We study spike-burst neural activity and investigate its transitions to synchronized states under electrical coupling. Our reported results include the following: (1) Synchronization of spike-burst activity is a multi-time scale phenomenon and burst synchrony is easier to achieve than spike synchrony. (2) Synchrony of networks with time-delayed connections can be achieved at lower coupling strengths than within the same network with instantaneous couplings. (3) The introduction of parameter dispersion into the network destroys the existence of synchrony in the strict sense, but the network dynamics in major regimes of the parameter space can still be effectively captured by a mean field approach if the couplings are excitatory.
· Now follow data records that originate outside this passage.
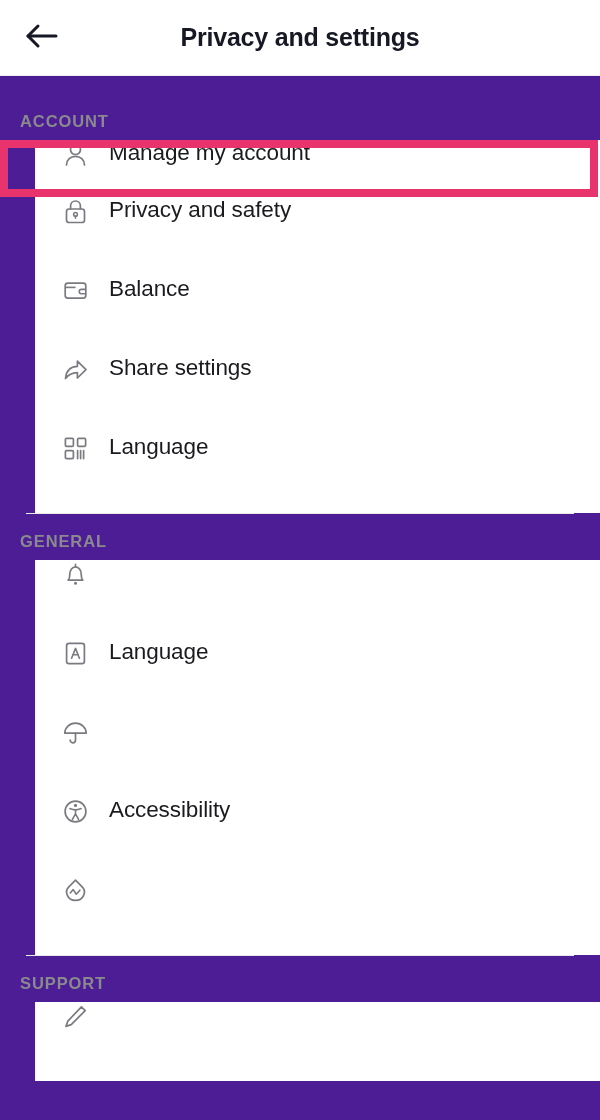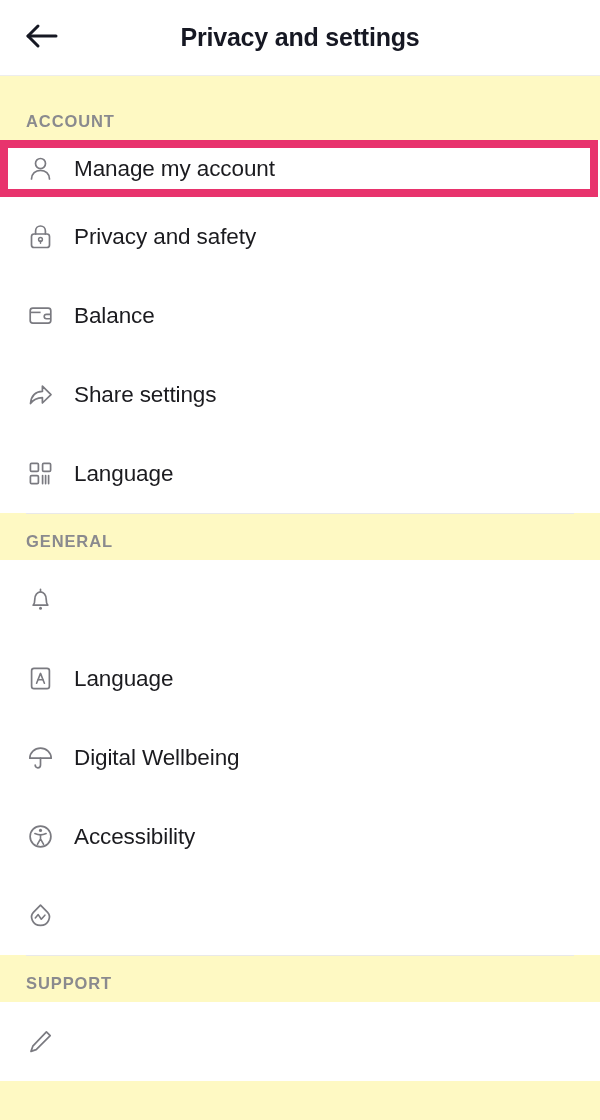--- a/index.html
+++ b/index.html
@@ -9,7 +9,7 @@
     font-family:"Liberation Sans", sans-serif;
     overflow:hidden;
   }
-  #app { width:600px; height:1120px; position:relative; background:#fef9c3; }
+  #app { width:600px; height:1120px; position:relative; background:#4c1d95; }
 
   
   .header {

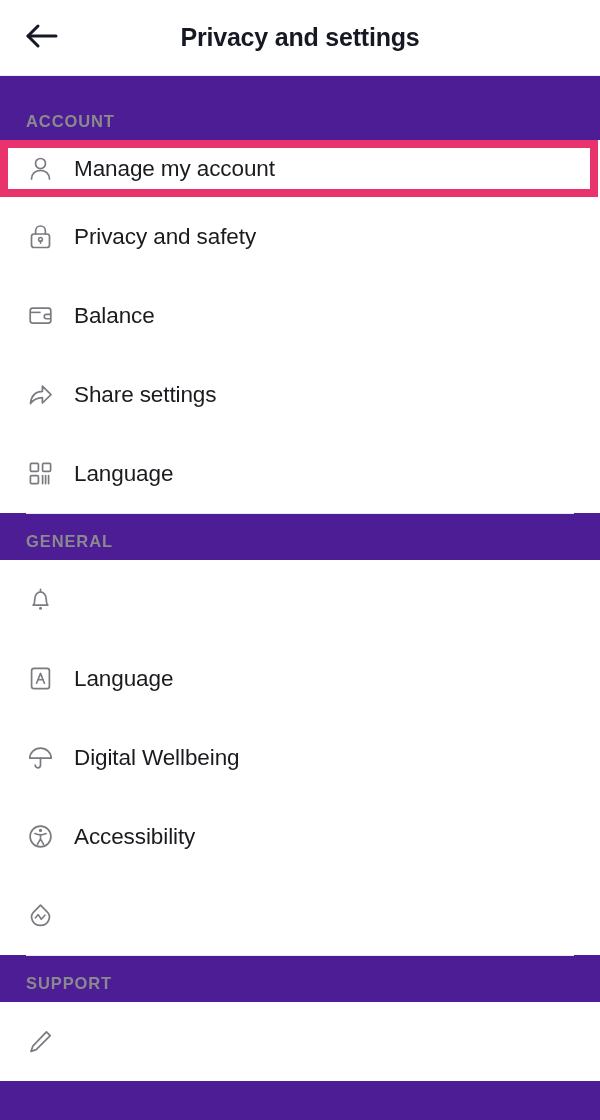--- a/index.html
+++ b/index.html
@@ -37,7 +37,7 @@
     font-size:16.5px;
     font-weight:bold;
     letter-spacing:0.9px;
-    padding-left:26px;
+    padding-left:20px;
     margin-top:8px;
   }
 

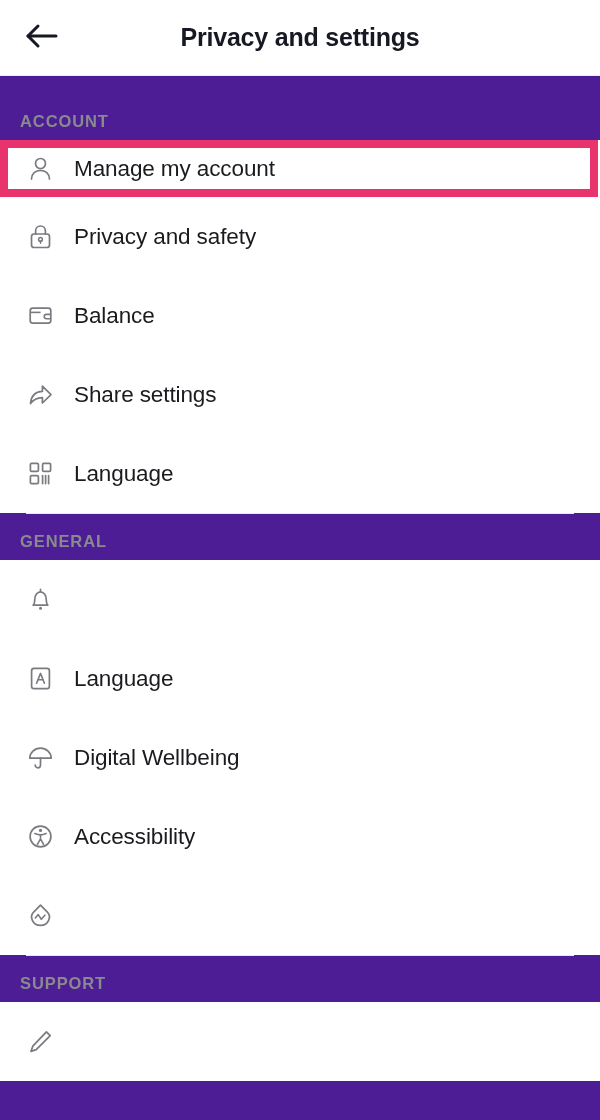--- a/index.html
+++ b/index.html
@@ -44,10 +44,11 @@
   
   .row {
     height:79px;
-    display:flex; align-items:center;
+    display:flex; 
     padding-left:26px;
     background:#fff;
     cursor:pointer;
+    margin-left:35px;
   }
   .row .icon-wrap {
     width:28px; height:28px;

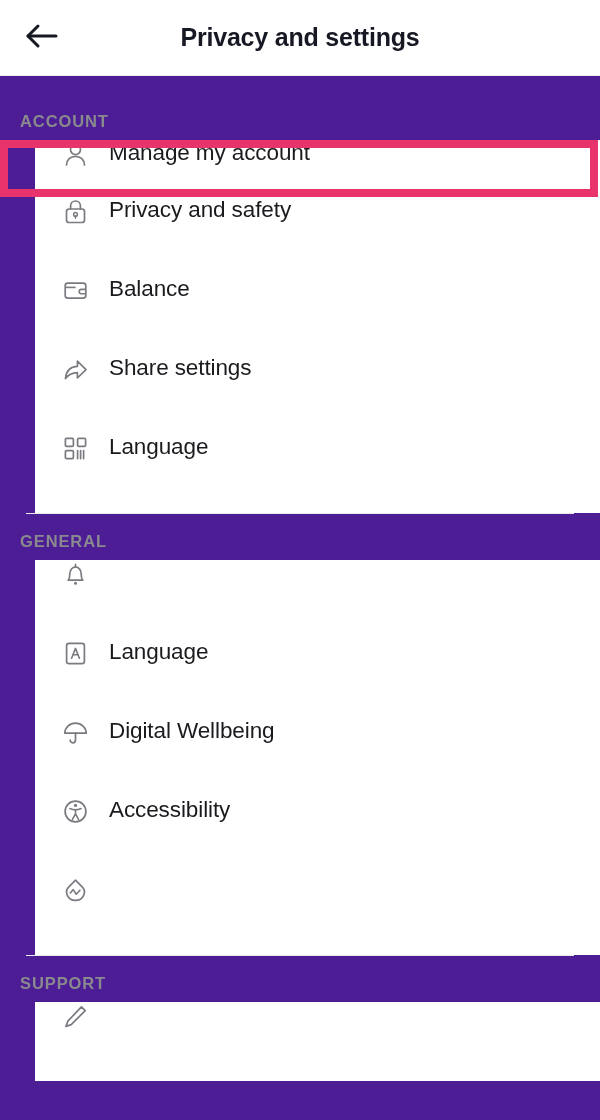--- a/index.html
+++ b/index.html
@@ -202,7 +202,6 @@
         <path d="M13.5 14.2 V21 C13.5 22.6 12.3 23.8 10.8 23.8 C9.3 23.8 8.2 22.6 8.2 21" stroke="#7a7a80" stroke-width="1.7" stroke-linecap="round"></path>
       </svg>
     </span>
-    <span class="row-label">Digital Wellbeing</span>
   </div>
 
   <div class="row">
Our results on synchronization of spiking networks are general of nature and will aid in the development of minimal models of neuronal populations. The latter are the building blocks of large scale brain networks relevant for cognitive processing.
我们研究了尖峰-爆发神经活动,并在电耦合下研究了其向同步状态的转变。我们的研究结果包括:(1)尖峰-爆发活动的同步是一个多时间尺度的现象,爆发同步比尖峰同步更容易实现;(2)具有时滞连接的网络的同步可以在比具有瞬时连接的相同网络更低的耦合强度下实现;(3)在网络中引入参数分散会破坏严格意义上的同步的存在,但如果耦合是兴奋性的,那么在参数空间的主要区域中,网络动力学仍然可以通过平均场方法有效地捕捉。我们关于尖峰网络同步的结果具有普遍性,将有助于发展神经元群体的最小模型。后者是与认知处理相关的大规模脑网络的构建块。